» Record set:
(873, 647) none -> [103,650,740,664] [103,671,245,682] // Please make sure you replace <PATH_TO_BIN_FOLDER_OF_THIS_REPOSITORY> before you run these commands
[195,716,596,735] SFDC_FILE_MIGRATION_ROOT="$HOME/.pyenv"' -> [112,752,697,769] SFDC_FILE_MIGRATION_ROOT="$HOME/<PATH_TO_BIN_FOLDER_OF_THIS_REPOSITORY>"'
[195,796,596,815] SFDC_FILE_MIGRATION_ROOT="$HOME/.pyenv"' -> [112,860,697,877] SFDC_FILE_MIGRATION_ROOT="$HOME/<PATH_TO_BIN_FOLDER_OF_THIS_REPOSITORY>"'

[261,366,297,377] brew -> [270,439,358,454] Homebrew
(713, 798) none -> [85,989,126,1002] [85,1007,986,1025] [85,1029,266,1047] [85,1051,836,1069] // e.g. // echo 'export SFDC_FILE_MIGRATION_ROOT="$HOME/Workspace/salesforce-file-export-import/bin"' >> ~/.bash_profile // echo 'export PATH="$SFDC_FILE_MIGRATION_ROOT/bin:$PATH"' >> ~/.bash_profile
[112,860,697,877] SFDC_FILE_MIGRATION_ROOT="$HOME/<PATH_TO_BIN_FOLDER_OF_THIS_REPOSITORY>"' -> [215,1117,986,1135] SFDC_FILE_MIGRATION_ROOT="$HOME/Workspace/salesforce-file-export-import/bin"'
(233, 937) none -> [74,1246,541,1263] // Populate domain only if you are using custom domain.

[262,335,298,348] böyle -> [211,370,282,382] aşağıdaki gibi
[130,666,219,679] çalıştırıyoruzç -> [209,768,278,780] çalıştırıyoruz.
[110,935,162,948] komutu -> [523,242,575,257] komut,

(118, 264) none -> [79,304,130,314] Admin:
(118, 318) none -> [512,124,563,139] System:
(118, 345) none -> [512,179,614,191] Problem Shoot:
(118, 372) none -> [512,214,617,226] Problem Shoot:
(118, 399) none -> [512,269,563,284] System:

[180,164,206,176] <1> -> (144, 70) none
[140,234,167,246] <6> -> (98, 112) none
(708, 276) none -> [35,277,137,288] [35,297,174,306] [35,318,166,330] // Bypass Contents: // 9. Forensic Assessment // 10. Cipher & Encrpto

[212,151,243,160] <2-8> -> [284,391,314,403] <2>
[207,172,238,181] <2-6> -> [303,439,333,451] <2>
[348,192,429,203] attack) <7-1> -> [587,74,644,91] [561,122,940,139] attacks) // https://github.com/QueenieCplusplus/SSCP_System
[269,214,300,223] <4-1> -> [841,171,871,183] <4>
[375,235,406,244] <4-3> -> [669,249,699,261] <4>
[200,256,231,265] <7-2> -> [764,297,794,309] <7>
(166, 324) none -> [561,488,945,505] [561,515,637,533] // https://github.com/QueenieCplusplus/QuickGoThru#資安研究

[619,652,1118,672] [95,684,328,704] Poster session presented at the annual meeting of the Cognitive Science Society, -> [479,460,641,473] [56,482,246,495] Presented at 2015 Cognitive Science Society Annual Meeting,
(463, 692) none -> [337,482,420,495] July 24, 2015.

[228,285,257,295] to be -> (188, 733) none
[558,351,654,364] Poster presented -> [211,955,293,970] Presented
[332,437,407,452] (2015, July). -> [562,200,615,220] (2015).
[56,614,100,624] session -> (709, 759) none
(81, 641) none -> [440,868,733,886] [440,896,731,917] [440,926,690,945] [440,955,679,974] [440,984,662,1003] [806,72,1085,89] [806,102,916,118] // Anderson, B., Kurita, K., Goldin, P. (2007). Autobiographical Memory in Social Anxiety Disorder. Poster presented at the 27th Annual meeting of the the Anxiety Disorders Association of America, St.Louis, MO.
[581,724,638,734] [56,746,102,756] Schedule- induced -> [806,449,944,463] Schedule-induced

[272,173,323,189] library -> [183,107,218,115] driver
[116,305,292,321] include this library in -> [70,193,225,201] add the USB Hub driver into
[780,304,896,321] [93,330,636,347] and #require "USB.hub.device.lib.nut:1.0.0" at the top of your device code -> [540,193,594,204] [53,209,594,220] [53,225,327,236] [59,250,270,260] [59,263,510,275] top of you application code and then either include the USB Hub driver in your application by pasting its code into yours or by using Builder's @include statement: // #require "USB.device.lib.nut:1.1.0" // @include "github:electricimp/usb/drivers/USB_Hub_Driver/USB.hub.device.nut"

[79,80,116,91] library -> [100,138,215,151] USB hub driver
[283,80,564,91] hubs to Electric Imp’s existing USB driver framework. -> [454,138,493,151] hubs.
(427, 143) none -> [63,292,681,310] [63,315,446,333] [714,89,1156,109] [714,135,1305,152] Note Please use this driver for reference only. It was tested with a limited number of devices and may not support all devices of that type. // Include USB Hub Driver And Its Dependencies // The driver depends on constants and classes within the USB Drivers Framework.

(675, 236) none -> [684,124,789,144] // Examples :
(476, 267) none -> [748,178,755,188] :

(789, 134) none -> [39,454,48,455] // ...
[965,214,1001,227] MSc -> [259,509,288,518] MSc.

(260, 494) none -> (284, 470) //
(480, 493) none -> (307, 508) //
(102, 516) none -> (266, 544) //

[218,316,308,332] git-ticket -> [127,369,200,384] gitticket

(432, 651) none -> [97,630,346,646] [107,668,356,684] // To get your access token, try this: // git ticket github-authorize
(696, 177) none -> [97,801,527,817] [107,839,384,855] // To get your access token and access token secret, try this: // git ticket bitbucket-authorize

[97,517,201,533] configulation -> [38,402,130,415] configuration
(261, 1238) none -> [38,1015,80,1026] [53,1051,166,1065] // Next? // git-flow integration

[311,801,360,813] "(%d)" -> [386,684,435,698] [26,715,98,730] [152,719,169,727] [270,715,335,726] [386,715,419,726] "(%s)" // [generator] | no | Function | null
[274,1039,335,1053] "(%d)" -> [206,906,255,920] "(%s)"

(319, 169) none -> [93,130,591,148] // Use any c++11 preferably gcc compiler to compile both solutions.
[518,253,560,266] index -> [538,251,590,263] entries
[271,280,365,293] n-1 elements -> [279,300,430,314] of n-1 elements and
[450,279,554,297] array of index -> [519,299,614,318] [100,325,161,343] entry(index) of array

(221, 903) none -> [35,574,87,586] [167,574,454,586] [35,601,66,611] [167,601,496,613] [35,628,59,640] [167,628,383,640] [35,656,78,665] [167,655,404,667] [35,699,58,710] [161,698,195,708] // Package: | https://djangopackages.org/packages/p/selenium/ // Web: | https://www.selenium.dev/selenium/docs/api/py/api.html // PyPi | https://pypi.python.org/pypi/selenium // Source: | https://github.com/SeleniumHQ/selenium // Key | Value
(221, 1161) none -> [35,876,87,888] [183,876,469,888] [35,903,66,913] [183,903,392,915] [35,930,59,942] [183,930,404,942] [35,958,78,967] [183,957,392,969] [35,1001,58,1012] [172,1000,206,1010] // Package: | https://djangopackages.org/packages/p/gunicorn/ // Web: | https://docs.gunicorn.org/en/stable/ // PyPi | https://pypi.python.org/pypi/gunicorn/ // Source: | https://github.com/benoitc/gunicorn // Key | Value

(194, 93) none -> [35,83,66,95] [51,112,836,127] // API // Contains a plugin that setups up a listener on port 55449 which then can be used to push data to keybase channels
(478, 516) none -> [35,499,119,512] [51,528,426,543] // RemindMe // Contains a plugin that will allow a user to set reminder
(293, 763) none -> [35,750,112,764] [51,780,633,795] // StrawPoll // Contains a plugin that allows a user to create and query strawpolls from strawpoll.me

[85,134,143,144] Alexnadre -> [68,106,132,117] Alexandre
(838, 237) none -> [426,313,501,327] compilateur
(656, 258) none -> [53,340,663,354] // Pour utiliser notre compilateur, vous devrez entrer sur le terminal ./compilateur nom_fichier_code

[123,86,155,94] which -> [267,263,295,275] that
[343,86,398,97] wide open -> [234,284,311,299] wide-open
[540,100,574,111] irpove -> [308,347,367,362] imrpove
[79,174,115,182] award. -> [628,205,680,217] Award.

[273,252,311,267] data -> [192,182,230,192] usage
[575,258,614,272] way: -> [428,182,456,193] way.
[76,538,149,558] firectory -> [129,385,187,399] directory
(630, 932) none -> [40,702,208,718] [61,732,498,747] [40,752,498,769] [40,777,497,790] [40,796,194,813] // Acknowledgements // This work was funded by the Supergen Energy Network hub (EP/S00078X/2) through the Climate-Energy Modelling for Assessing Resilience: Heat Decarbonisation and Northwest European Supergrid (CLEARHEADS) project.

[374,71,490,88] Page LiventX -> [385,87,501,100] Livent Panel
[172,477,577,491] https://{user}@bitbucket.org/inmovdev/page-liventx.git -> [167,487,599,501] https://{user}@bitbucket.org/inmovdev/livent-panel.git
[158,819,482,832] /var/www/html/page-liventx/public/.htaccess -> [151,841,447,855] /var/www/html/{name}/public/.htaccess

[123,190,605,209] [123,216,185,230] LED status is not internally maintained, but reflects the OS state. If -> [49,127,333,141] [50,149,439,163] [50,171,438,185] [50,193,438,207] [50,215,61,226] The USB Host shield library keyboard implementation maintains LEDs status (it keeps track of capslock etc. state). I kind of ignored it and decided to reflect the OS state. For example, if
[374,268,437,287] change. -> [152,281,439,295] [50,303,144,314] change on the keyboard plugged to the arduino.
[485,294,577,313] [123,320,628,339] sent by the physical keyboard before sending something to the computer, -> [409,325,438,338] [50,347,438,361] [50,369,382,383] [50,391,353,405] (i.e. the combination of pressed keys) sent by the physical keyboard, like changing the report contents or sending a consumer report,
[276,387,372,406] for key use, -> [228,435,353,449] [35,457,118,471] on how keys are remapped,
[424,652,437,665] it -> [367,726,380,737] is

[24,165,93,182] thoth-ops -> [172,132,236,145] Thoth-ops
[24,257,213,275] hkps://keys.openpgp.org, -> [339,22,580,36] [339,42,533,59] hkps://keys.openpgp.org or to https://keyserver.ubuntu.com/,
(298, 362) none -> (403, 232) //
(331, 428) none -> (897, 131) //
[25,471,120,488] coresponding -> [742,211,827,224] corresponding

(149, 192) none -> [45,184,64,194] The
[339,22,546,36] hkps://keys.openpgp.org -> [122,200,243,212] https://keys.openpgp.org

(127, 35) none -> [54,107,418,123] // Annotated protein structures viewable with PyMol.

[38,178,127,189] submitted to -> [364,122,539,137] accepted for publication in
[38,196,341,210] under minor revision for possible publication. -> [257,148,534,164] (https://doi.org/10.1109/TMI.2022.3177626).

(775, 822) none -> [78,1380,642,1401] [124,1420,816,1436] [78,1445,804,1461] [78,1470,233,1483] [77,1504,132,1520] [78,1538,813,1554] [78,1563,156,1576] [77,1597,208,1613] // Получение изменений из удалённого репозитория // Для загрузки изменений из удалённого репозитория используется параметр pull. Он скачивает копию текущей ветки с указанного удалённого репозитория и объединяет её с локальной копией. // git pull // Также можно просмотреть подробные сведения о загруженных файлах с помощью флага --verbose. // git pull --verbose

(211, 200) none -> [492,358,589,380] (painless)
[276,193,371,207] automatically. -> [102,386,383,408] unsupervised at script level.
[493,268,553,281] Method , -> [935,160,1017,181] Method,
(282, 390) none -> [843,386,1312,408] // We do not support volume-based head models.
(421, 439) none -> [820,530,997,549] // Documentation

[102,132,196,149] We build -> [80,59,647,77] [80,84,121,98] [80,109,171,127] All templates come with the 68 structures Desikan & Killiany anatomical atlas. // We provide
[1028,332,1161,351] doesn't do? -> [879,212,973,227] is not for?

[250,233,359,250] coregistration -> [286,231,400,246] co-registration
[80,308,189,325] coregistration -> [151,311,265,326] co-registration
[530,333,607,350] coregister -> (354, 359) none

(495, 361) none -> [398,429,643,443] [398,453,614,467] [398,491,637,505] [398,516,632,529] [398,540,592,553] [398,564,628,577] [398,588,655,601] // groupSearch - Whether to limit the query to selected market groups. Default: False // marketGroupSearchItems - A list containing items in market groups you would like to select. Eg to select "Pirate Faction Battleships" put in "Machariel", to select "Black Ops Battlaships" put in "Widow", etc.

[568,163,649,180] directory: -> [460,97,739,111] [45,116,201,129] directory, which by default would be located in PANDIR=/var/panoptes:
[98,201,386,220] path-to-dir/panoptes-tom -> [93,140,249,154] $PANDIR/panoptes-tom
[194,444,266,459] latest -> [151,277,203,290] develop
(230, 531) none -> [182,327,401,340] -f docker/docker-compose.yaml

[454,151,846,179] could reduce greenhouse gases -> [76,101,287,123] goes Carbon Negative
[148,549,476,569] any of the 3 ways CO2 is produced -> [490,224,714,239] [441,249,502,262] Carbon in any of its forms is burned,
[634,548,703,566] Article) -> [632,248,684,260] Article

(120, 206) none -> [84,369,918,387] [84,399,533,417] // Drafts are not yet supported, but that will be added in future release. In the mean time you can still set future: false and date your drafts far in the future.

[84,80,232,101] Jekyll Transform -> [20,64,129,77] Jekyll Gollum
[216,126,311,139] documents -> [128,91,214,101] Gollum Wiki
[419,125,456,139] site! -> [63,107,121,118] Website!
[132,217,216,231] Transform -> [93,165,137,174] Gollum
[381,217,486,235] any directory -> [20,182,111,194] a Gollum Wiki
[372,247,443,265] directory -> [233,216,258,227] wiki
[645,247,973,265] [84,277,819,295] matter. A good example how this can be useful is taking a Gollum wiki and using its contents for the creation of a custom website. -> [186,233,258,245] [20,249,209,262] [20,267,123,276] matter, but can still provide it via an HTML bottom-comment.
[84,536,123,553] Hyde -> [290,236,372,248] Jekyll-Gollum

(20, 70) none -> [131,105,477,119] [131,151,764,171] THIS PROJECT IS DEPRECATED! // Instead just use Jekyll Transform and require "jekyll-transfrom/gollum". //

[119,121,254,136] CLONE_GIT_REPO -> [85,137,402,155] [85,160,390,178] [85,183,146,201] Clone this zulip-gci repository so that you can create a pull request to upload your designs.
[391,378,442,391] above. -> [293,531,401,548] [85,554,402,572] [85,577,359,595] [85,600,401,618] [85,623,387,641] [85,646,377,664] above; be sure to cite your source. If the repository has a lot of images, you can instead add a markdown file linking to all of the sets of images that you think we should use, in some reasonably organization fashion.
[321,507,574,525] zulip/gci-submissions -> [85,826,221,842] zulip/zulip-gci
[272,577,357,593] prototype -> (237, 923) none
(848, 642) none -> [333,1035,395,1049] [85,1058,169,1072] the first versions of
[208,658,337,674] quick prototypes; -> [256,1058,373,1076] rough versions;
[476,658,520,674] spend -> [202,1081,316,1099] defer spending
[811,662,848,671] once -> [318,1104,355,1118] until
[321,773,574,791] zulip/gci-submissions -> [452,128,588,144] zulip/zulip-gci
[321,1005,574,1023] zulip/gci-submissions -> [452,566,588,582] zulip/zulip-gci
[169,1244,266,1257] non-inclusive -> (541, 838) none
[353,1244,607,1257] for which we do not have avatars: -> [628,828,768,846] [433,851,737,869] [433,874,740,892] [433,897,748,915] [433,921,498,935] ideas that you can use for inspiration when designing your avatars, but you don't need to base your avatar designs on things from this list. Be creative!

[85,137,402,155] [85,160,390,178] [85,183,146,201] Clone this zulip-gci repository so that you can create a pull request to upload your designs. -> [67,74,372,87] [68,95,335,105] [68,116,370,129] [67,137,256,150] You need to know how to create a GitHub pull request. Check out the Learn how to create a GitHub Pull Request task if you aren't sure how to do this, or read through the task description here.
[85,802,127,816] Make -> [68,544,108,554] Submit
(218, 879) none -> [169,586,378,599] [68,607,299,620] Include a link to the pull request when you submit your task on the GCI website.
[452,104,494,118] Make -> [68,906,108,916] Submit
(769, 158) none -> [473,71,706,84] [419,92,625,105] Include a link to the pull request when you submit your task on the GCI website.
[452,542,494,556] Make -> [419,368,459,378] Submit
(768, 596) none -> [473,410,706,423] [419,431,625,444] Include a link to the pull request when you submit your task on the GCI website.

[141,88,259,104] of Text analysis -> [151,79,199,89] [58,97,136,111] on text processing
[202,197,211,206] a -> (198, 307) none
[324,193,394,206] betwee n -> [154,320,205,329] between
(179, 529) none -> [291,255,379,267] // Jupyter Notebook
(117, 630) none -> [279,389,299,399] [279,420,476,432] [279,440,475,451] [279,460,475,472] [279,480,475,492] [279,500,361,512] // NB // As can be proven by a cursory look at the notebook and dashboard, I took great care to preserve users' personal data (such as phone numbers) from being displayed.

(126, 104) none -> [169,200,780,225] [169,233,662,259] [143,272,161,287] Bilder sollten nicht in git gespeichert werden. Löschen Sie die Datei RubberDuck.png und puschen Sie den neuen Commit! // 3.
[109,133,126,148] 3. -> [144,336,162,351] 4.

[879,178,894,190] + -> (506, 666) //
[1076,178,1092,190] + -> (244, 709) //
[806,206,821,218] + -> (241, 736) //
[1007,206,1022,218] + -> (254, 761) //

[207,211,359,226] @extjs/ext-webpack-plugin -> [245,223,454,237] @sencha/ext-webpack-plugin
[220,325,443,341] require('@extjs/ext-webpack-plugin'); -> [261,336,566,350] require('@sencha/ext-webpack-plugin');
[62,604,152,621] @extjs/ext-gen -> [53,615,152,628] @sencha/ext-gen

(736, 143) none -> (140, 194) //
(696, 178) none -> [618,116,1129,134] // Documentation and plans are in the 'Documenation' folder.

» Problem description: From the very first line of the records down to the line with "(713, 798) none", please write out each line exactly, including both ends and no other lines.

» Written answer:
(873, 647) none -> [103,650,740,664] [103,671,245,682] // Please make sure you replace <PATH_TO_BIN_FOLDER_OF_THIS_REPOSITORY> before you run these commands
[195,716,596,735] SFDC_FILE_MIGRATION_ROOT="$HOME/.pyenv"' -> [112,752,697,769] SFDC_FILE_MIGRATION_ROOT="$HOME/<PATH_TO_BIN_FOLDER_OF_THIS_REPOSITORY>"'
[195,796,596,815] SFDC_FILE_MIGRATION_ROOT="$HOME/.pyenv"' -> [112,860,697,877] SFDC_FILE_MIGRATION_ROOT="$HOME/<PATH_TO_BIN_FOLDER_OF_THIS_REPOSITORY>"'

[261,366,297,377] brew -> [270,439,358,454] Homebrew
(713, 798) none -> [85,989,126,1002] [85,1007,986,1025] [85,1029,266,1047] [85,1051,836,1069] // e.g. // echo 'export SFDC_FILE_MIGRATION_ROOT="$HOME/Workspace/salesforce-file-export-import/bin"' >> ~/.bash_profile // echo 'export PATH="$SFDC_FILE_MIGRATION_ROOT/bin:$PATH"' >> ~/.bash_profile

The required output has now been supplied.